- [Given entries]:
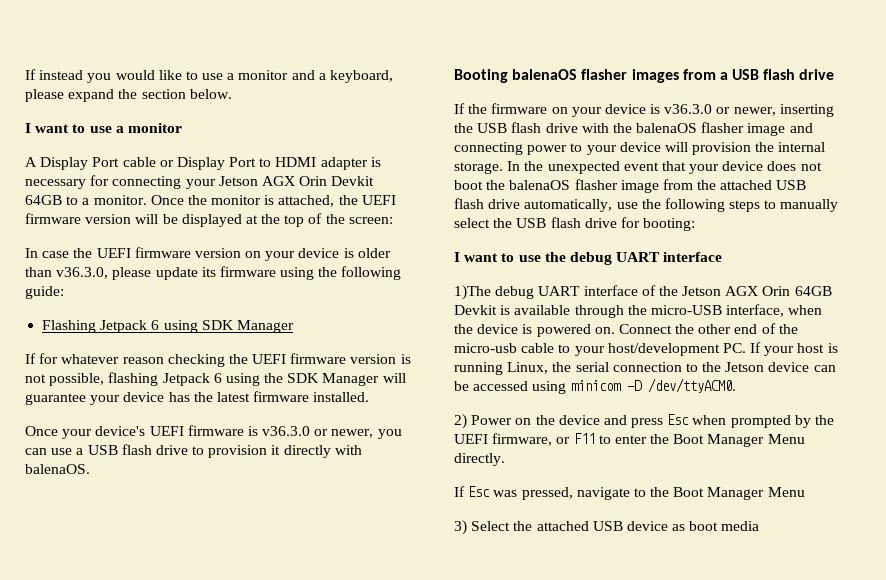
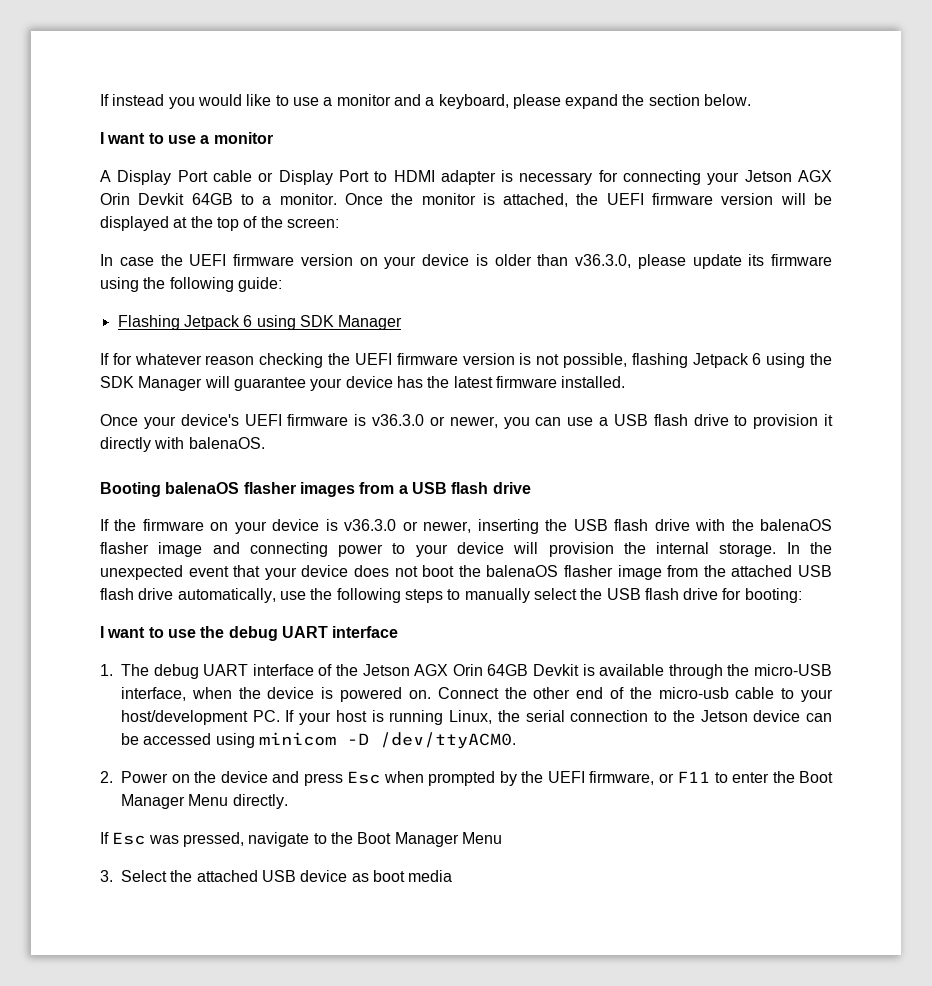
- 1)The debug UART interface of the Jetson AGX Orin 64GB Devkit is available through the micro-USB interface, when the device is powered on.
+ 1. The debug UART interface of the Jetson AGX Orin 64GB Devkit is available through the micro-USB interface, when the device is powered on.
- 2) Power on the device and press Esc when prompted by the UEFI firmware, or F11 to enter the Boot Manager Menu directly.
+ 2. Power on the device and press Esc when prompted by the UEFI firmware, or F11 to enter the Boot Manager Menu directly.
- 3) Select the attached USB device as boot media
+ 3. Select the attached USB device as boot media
---
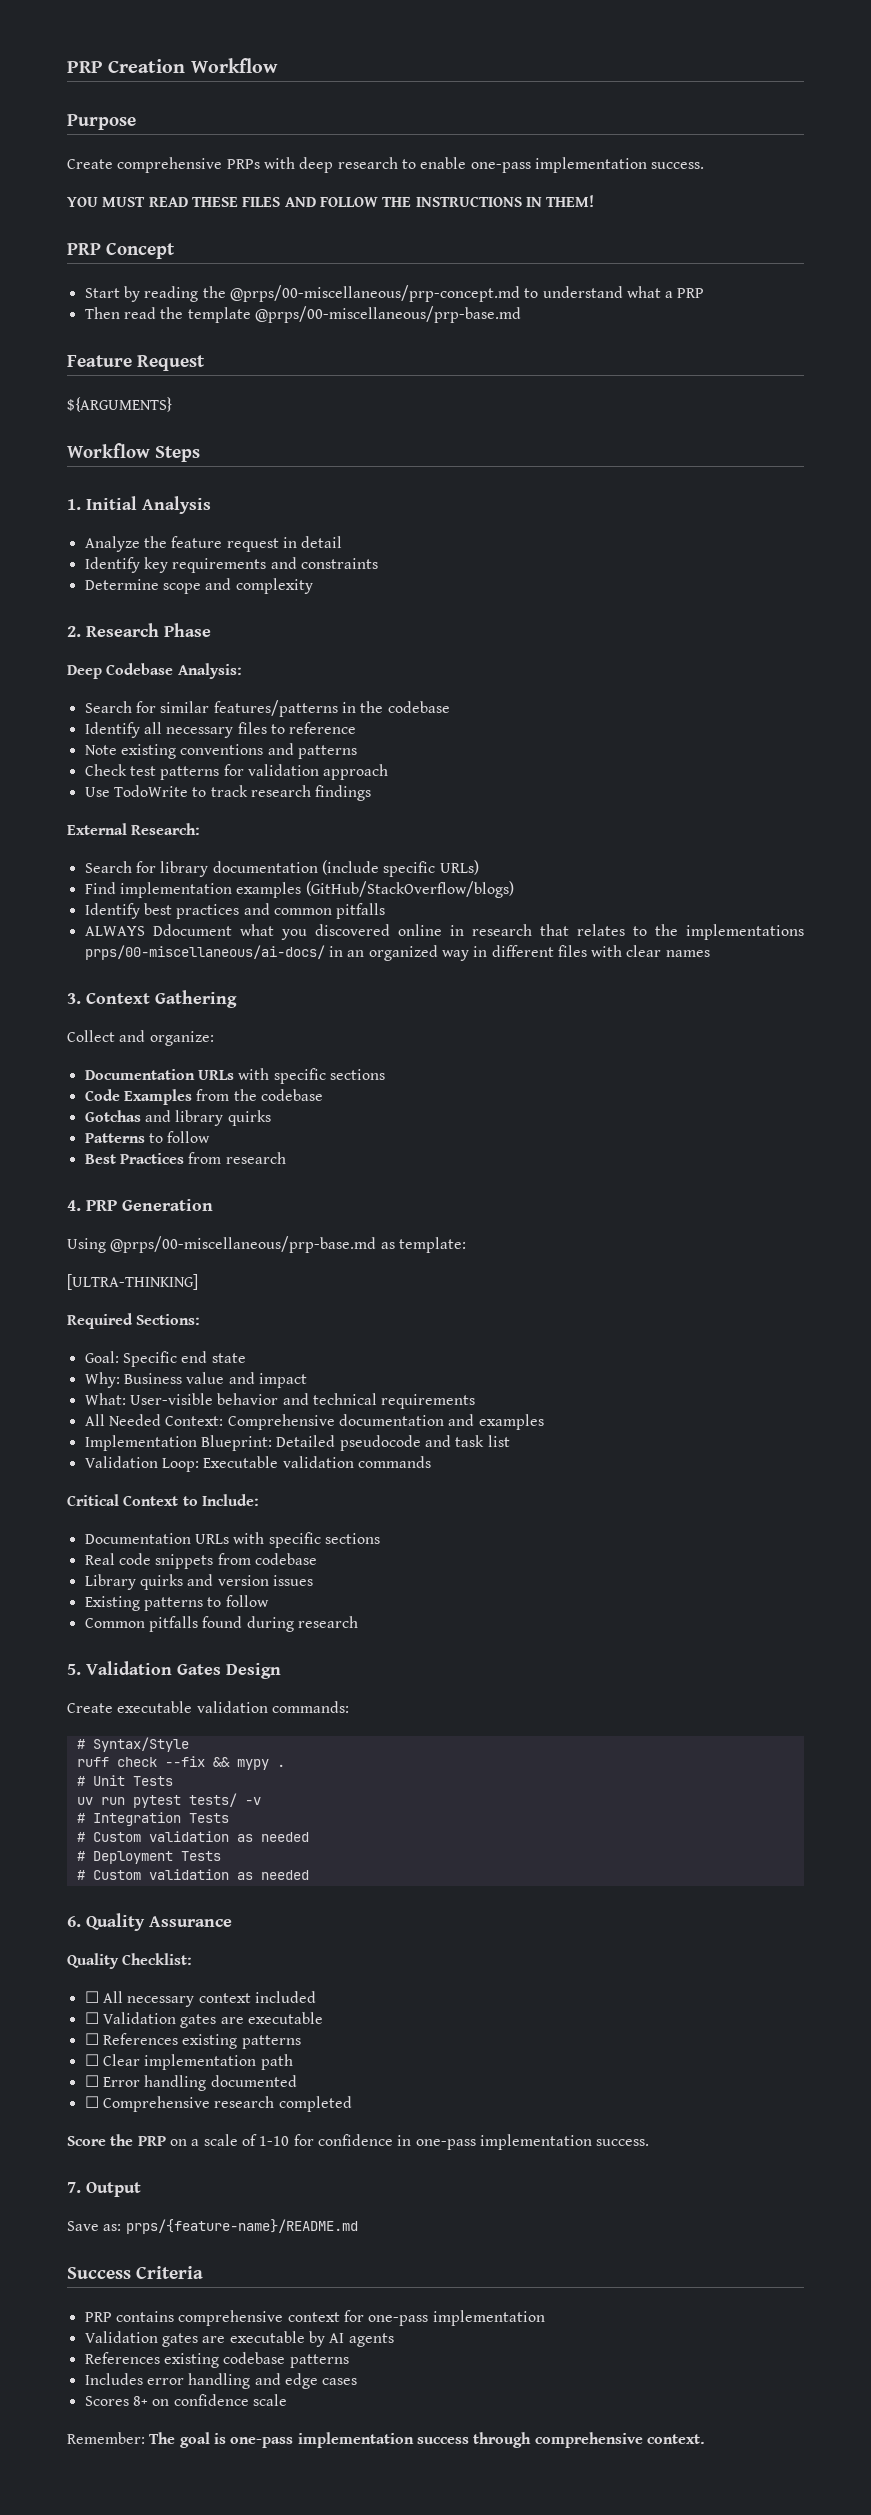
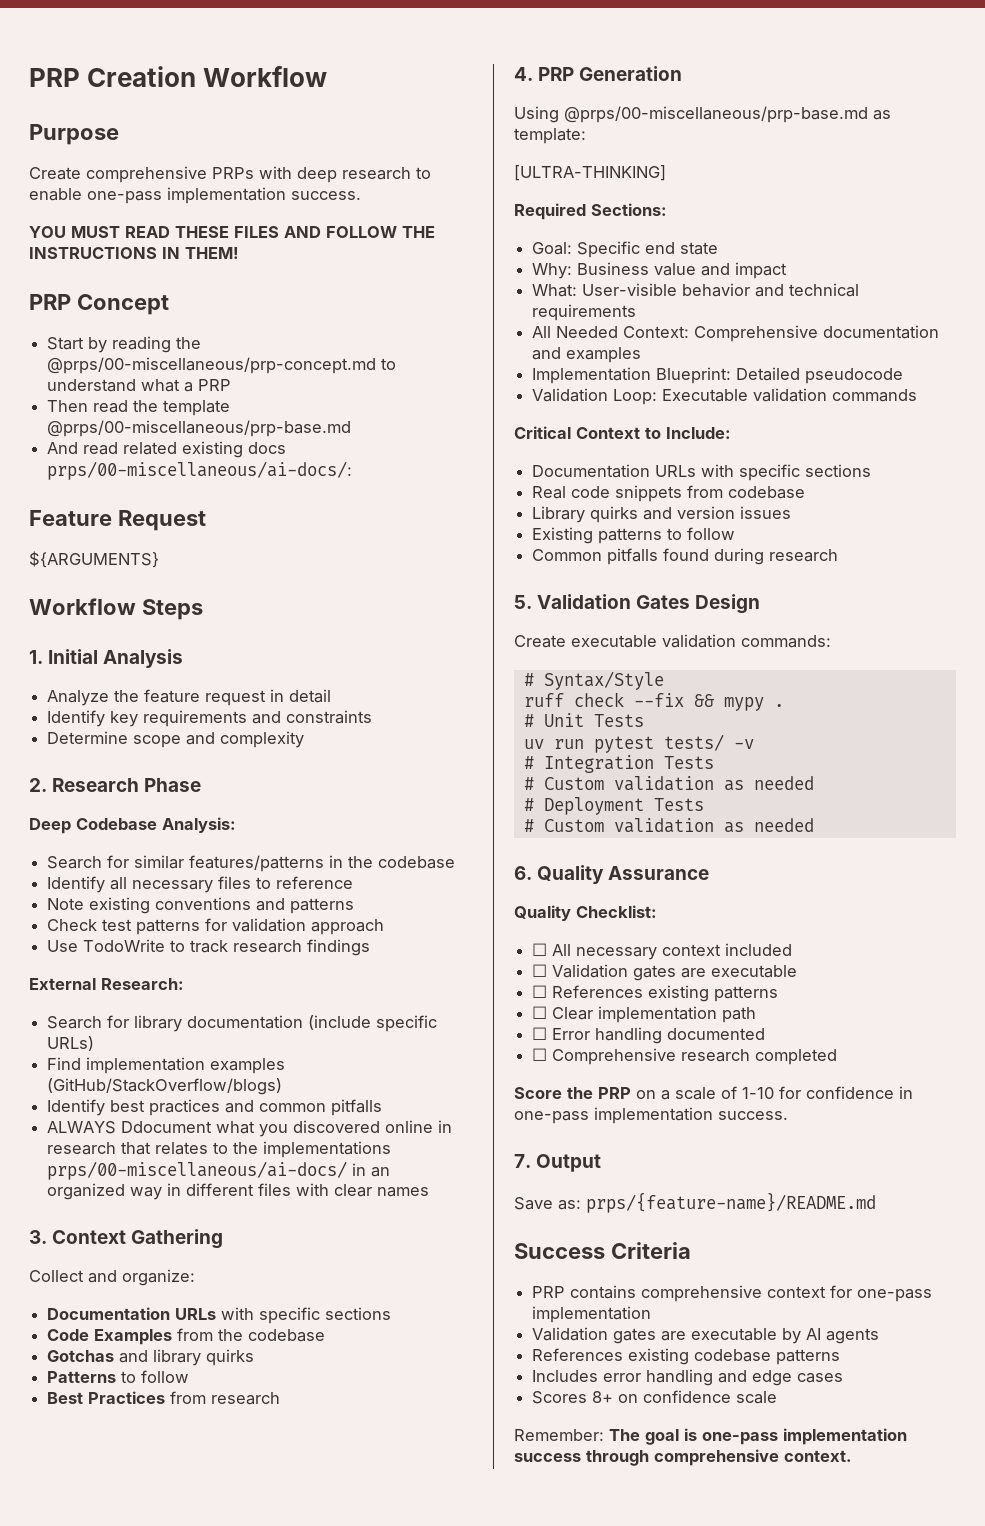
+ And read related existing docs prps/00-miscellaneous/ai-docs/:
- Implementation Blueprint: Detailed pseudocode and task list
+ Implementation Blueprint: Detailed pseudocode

- [Task to complete]: Could you set down, word for word, only the lines above from the line with "- 2) Power on" to the line with "3. Select the", including both?

- [Expected answer]:
- 2) Power on the device and press Esc when prompted by the UEFI firmware, or F11 to enter the Boot Manager Menu directly.
+ 2. Power on the device and press Esc when prompted by the UEFI firmware, or F11 to enter the Boot Manager Menu directly.
- 3) Select the attached USB device as boot media
+ 3. Select the attached USB device as boot media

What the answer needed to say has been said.